I Am Kinky, Kinky Am I

(listen to this – and you’ll understand what prompted this post)

My mom was a horrible person.

Not really, but given how she hooked me on certain books when I was a teen – she was a horrible, horrible person.

I remember when she found a book she had loved as a teen.  Rosemary Rogers – Sweet Savage Love. A book written in 1974 – and a book that sent me on my way to, what I called, porn in a book.  I read that book ragged – my favorite parts were pretty clear as that well worn paperback opened right to them.  And I would sit there, read, with a hand slid down the front of my pants touching my clit.  You think a teenage boy masturbates a lot? Try a teenage girl with such a book.

What is amazing about that book -and the fact my mom gave it to me?  I could read it anywhere and get away with it.  No teenage boy could do what I could do – take porn into public and be judged a bookworm, not a horny teen.  That was the advantage I had.

Rosemary Rogers was known for rape scenes.  Set in historical times, the heroine was always kidnapped by the hero.  They always had a love/hate relationship with each other.  And in the end, she wanted him but didn’t so he took what he wanted – giving her, in the end, what she really wanted but society was preventing – sex without marriage.  And the sex was always hot.

I grew up loving the idea – the surrender – the power play.  I would lay in bed each night, my panties around my knees as I came over and over again to the idea of just that.  I knew but didn’t know that I was not supposed to get all hot and bothered by rape sex scenes in a book.  But over time, the books I would find – the books that were my favorite, would have similar themes of power play – of release of control.  Being a good girl for the strong man who wanted what he wanted – and loving every minute of it.

Then I realized I was a feminist in so many ways.

And felt guilty about these fantasies. I buried them – but not my sex drive.

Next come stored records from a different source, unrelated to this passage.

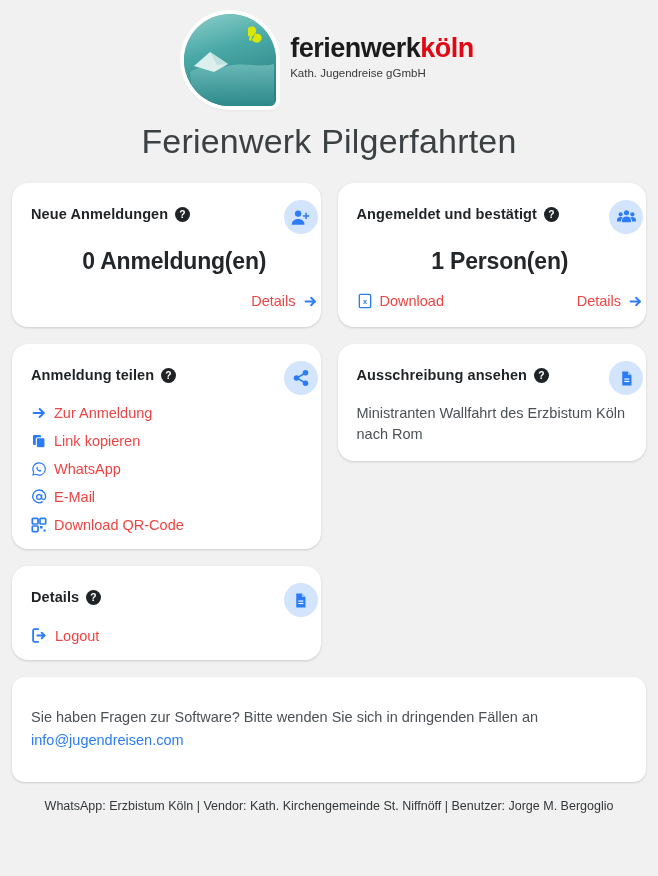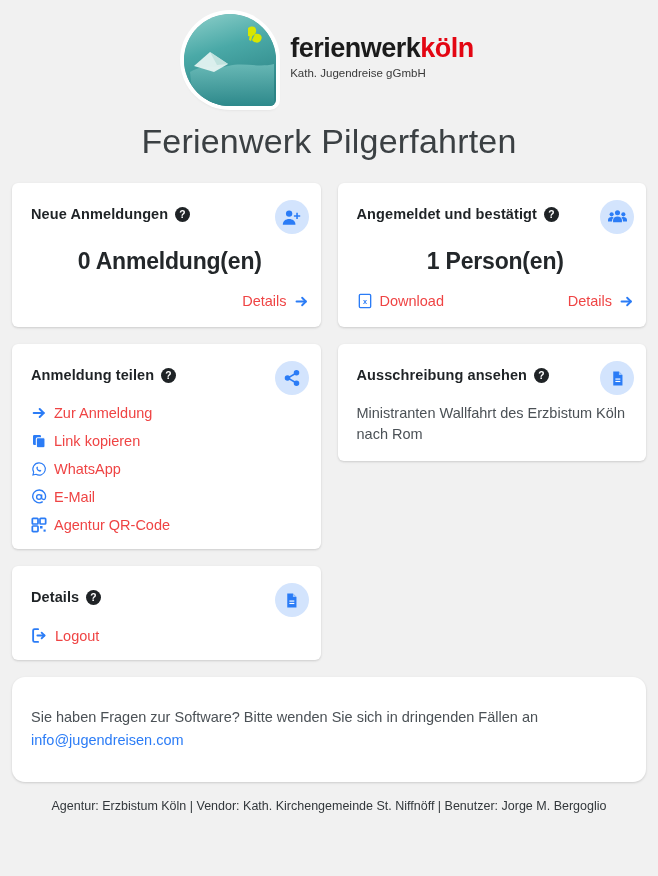--- a/index.html
+++ b/index.html
@@ -84,9 +84,9 @@
 
   .card {
     background: #ffffff;
-    border-radius: 6px;
+    border-radius: 16px;
     box-shadow: 0 1px 3px rgba(0,0,0,.10), 0 1px 2px rgba(0,0,0,.06);
-    padding: 17px 12px 16px 19px;
+    padding: 17px 3px 16px 19px;
     box-sizing: border-box;
     position: relative;
   }

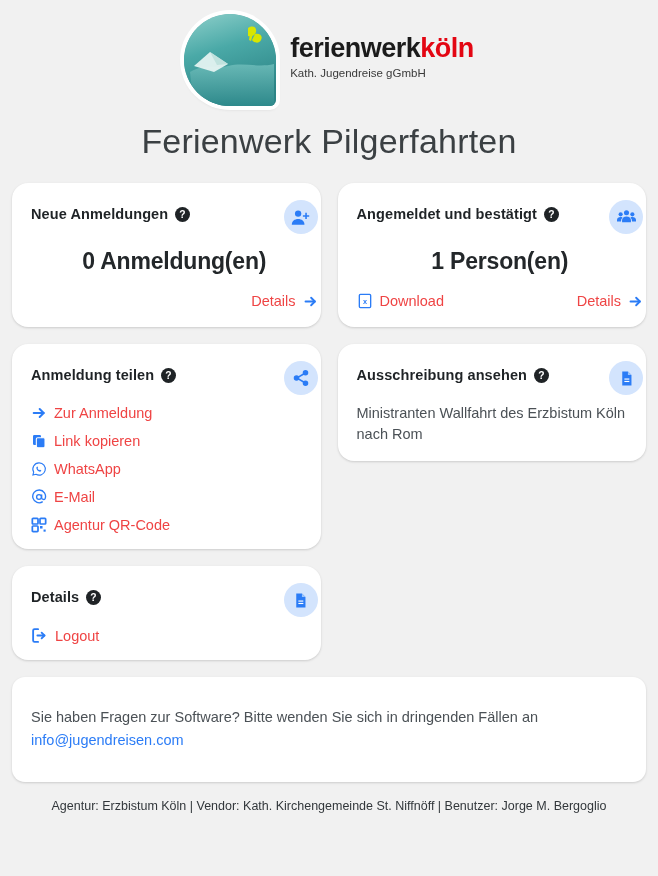--- a/index.html
+++ b/index.html
@@ -325,7 +325,7 @@
               <rect x="13.5" y="13.5" width="3.8" height="3.8"></rect>
               <rect x="18.8" y="18.8" width="3.2" height="3.2"></rect>
             </svg>
-            <span>Agentur QR-Code</span>
+            <span>Download QR-Code</span>
           </a>
         </div>
       </div>

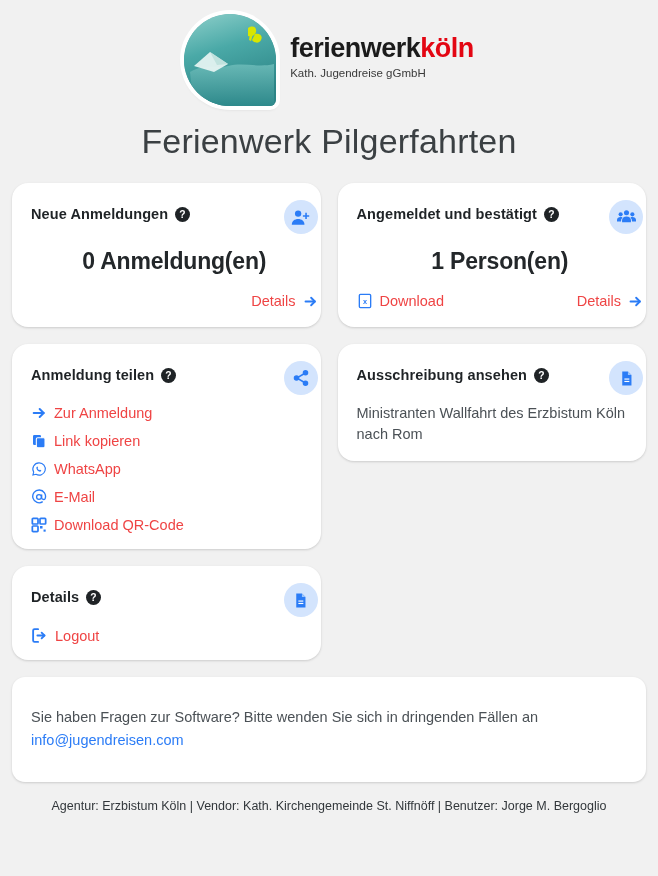--- a/index.html
+++ b/index.html
@@ -440,7 +440,7 @@
     </p>
   </div>
 
-  <div class="footer">Agentur: Erzbistum Köln | Vendor: Kath. Kirchengemeinde St. Niffnöff | Benutzer: Jorge M. Bergoglio</div>
+  <div class="footer">WhatsApp: Erzbistum Köln | Vendor: Kath. Kirchengemeinde St. Niffnöff | Benutzer: Jorge M. Bergoglio</div>
 
 </div>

I often joke that the boys were dumb in my high school. I was a horny girl who was willing to fuck just to get off – and all they saw was the bookworm, good student.  I stopped short a few times jumping the guy I was dating simply because I was pretty sure I’d scare him off – and it wasn’t what I really got off on – which was the idea of being jumped.

I remember the first time I met G after class in his room, and he was assertive – wanting to touch me – my skin not over the clothes – and I was like “ahhh”…..and wet and horny.  While he was worried he was pushing, I was a happy girl – content with the direction – and eager and willing to do more, explore more.  It isn’t a surprise we jumped into bed together as quickly as we did.  Two horny teens found each other in an atmosphere of no curfews or adult supervision – game on.  It was no surprise we were fucking each other every chance we could get.

Over the years, as we explored, I kept feeling that teenage girl with her book creeping out – needing to get all the way out of that hidden place.

While it took years, it is so amazing being able to have those moments – have those chances to melt when someone grabs me by my hair.  My body responds when someone takes control – when someone pushes my boundaries – and crawls inside my head.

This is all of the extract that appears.